Judgment in the court
a quo
was delivered on 26 February 2019.
More than two years later, this Court is now required to deal with
the appeal.
The
background
[4]   During
the course of December 2012, the appellant applied to the
respondent’s housing department for
subsidised accommodation
offered by the appellant. In the relevant application, the appellant
was required to sign an affidavit
confirming that ‘I do not own
any property within 50 kilometre radius from the main gate of “Exxaro
Grootgeluk Coal”.
This affidavit was signed by the appellant on
19 December 2012. Her application for housing proved to be
successful.
[5]   In
January 2015, the respondent received information suggesting that a
number of employees, including the appellant,
had benefitted from the
housing programme in circumstances in which they ought not to have
been successful applicants for the subsidised
housing.
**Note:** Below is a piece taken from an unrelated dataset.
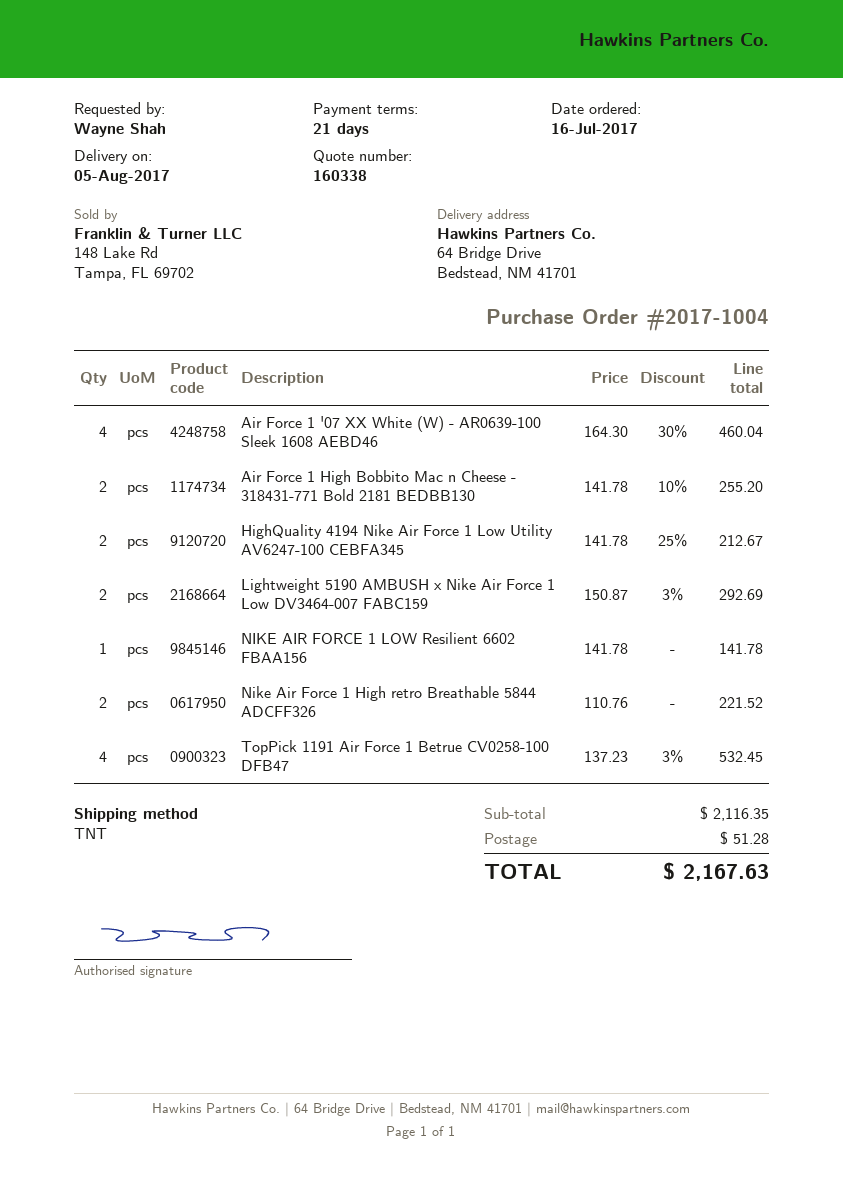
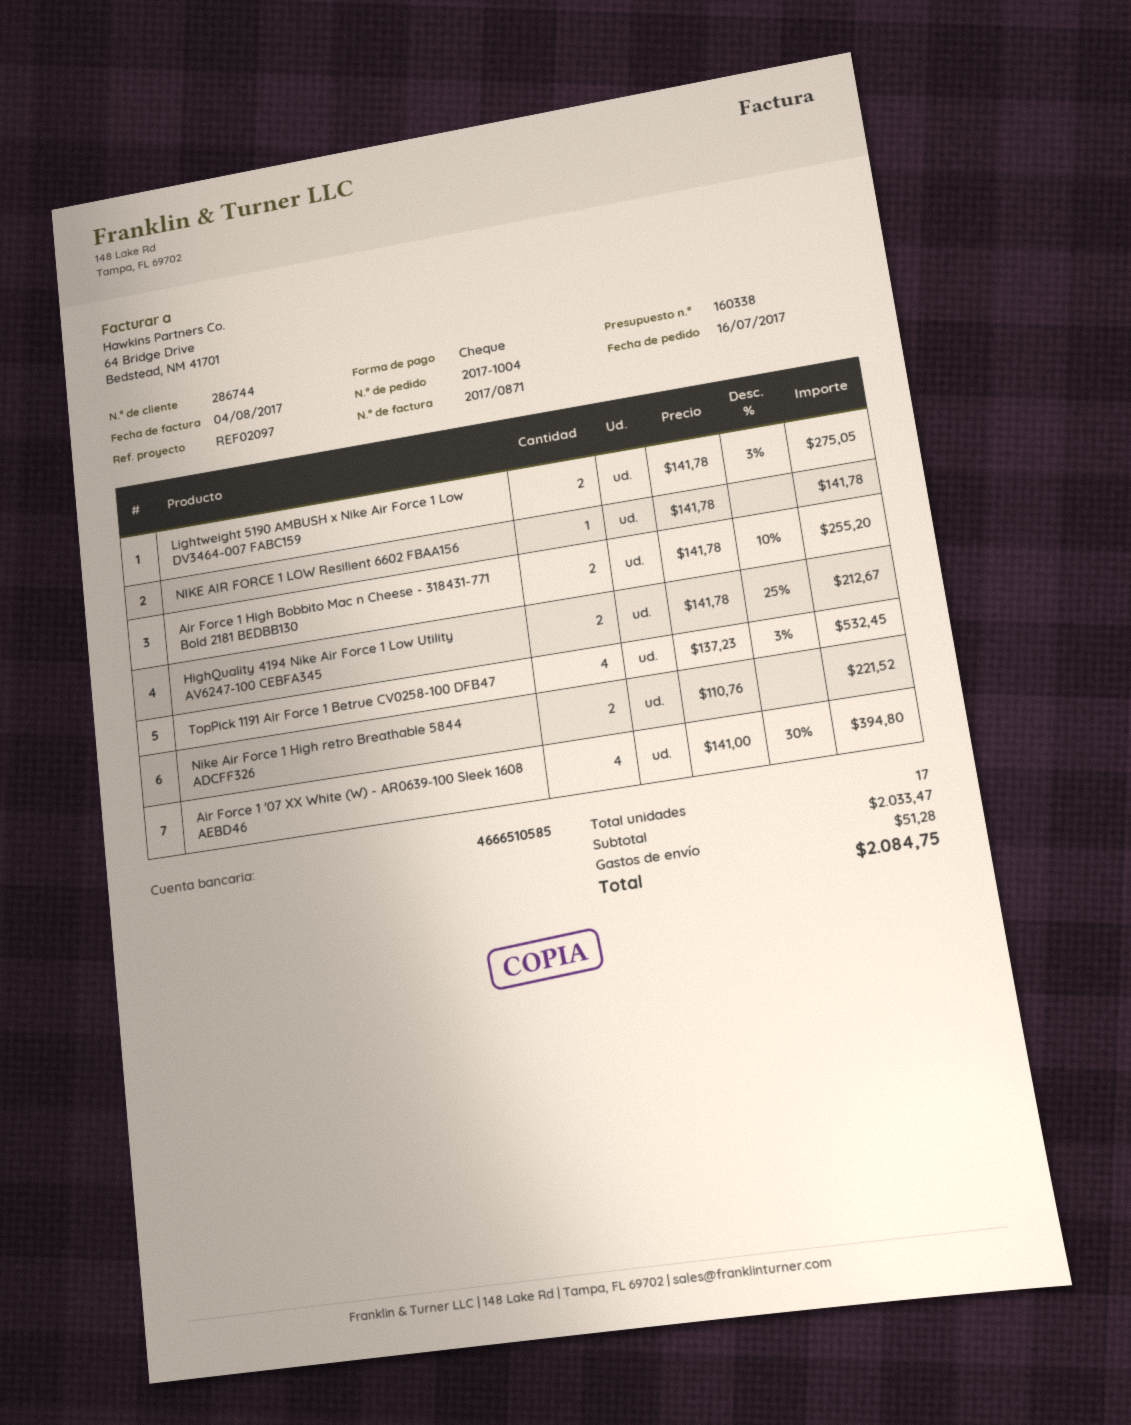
Air Force 1 '07 XX White (W) - AR0639-100 Sleek 1608 AEBD46: 4 x 164.30 - 30% = 460.04 -> 4 x 141.00 - 30% = 394.80
Lightweight 5190 AMBUSH x Nike Air Force 1 Low DV3464-007 FABC159: 2 x 150.87 - 3% = 292.69 -> 2 x 141.78 - 3% = 275.05
subtotal: 2116.35 -> 2033.47
total: 2167.63 -> 2084.75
Upon an
investigation by the respondent, it was found that the appellant, at
the time when she applied for the housing
benefit and signed the
relevant affidavit ,owned a property within a 50 kilometre radius
from the Grootgeluk main gate.
[6]   Pursuant
to this finding, the appellant was charged as follows:

Charge 1:
Dishonesty: in that it is alleged that she made a misrepresentation
to Exxaro by deposing to an affidavit on the 19
th
of
December 2012 in which she confirms that she does not own property
within a 50 km radius from the Grootgeluk Mine whereas she
was in
fact the owner of a residential property within the 50 km radius from
15
th
October 2010.
Charge 2:
Non-disclosure/misrepresentation of relevant information that
employee failed to disclose direct or indirect interest
and benefits
received in that it is alleged that she failed to disclose relevant
information to Exxaro regarding the purchasing
of her property and
letting out and receiving of rent for the same…’
[7]   She
was found guilty as charged and dismissed. In response, the appellant
referred a dispute to the CCMA. The
arbitrator interpreted the phrase
‘I do not own any property within a 50 kilometre radius…’
as being somewhat
ambiguous in that ‘the wording still lacks
clarity as to whether it was referring to an empty stand or a stand
that has ben
improved into a dwelling house.’ As a result, the
arbitrator concluded: ‘the employer has failed to discharge the
requisite
onus of proving that the employee intentionally made a
false declaration in the affidavit when she responded by stating that
she
did not own property within the radius of 50 km.’
The
court
a quo
[8]   The
review application brought by the respondent was heard by LaGrange J
who found that the wording in the
affidavit was not ambiguous when it
referred to ‘ownership of any property. The court a quo noted
that the appellant was
not illiterate, she had been employed as a
laboratory assistant and therefore could be taken to understand the
meaning of the words
‘ownership of any property’. Thus
‘it is difficult to see how an arbitrator could reasonably
conclude that she
had deposed to such a document without giving a
though to its contents and was blissfully unaware of what it
contained or that
she could have been unaware of the fact that by
deposing to the affidavit contained in the declaration that was
making a representation
that she had no interest in any property.’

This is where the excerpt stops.